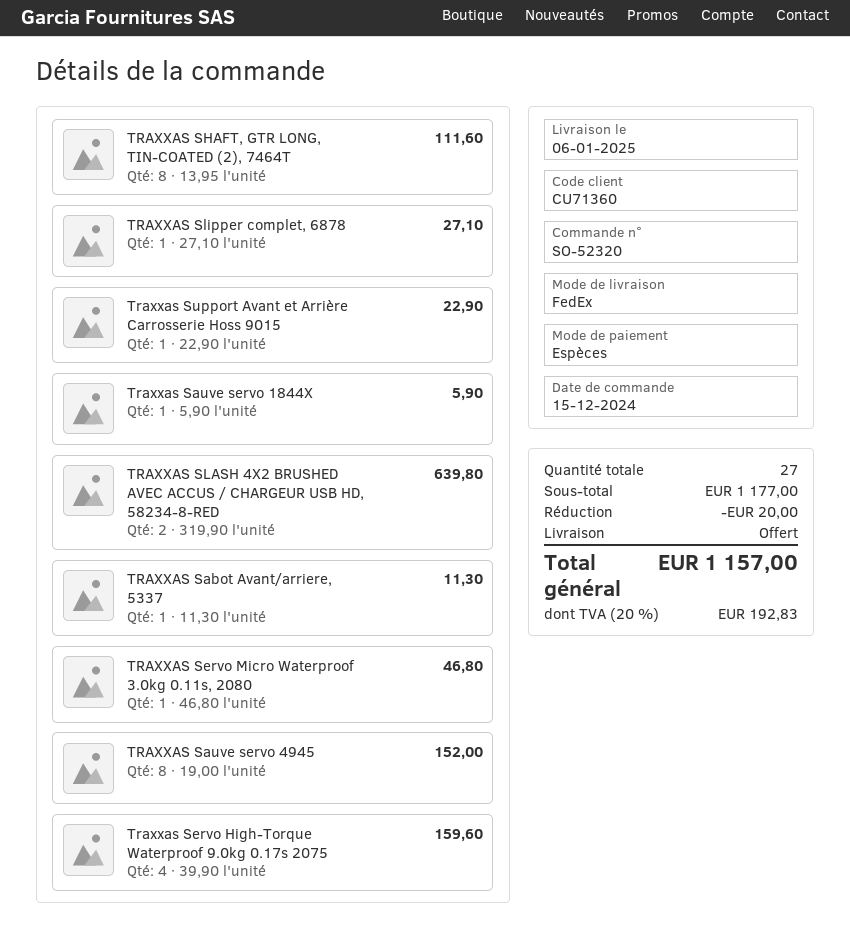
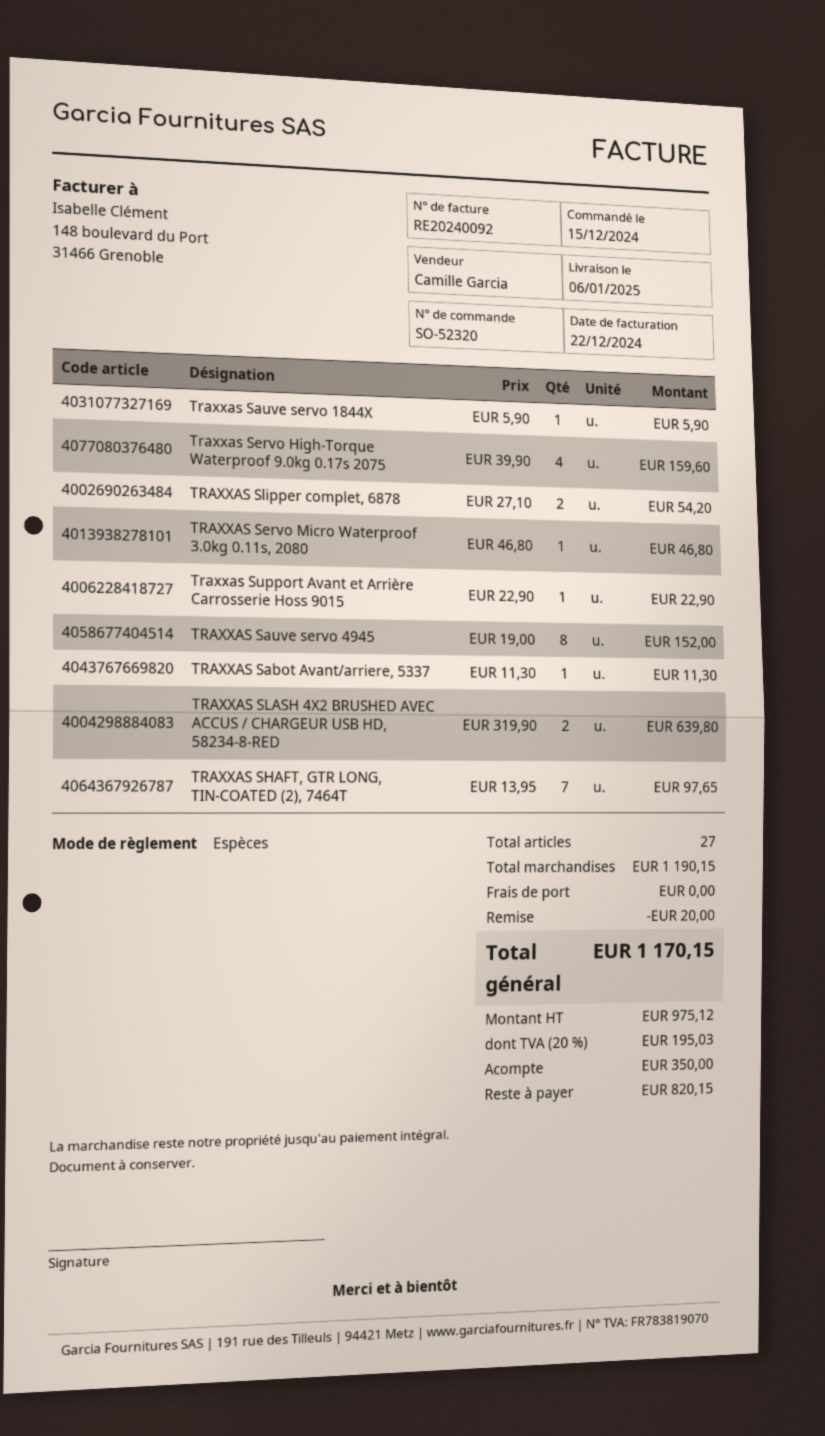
TRAXXAS SHAFT, GTR LONG, TIN-COATED (2), 7464T: 8 x 13.95 = 111.60 -> 7 x 13.95 = 97.65
TRAXXAS Slipper complet, 6878: 1 x 27.10 = 27.10 -> 2 x 27.10 = 54.20
subtotal: 1177.00 -> 1190.15
tax: 20% = 192.83 -> 20% = 195.03
total: 1157.00 -> 1170.15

------------

Once the line with "TRAXXAS Slipper complet, 6878: 1" is located in the data above, repeat it and every later line through the end, exactly.

• Finished exercise:
TRAXXAS Slipper complet, 6878: 1 x 27.10 = 27.10 -> 2 x 27.10 = 54.20
subtotal: 1177.00 -> 1190.15
tax: 20% = 192.83 -> 20% = 195.03
total: 1157.00 -> 1170.15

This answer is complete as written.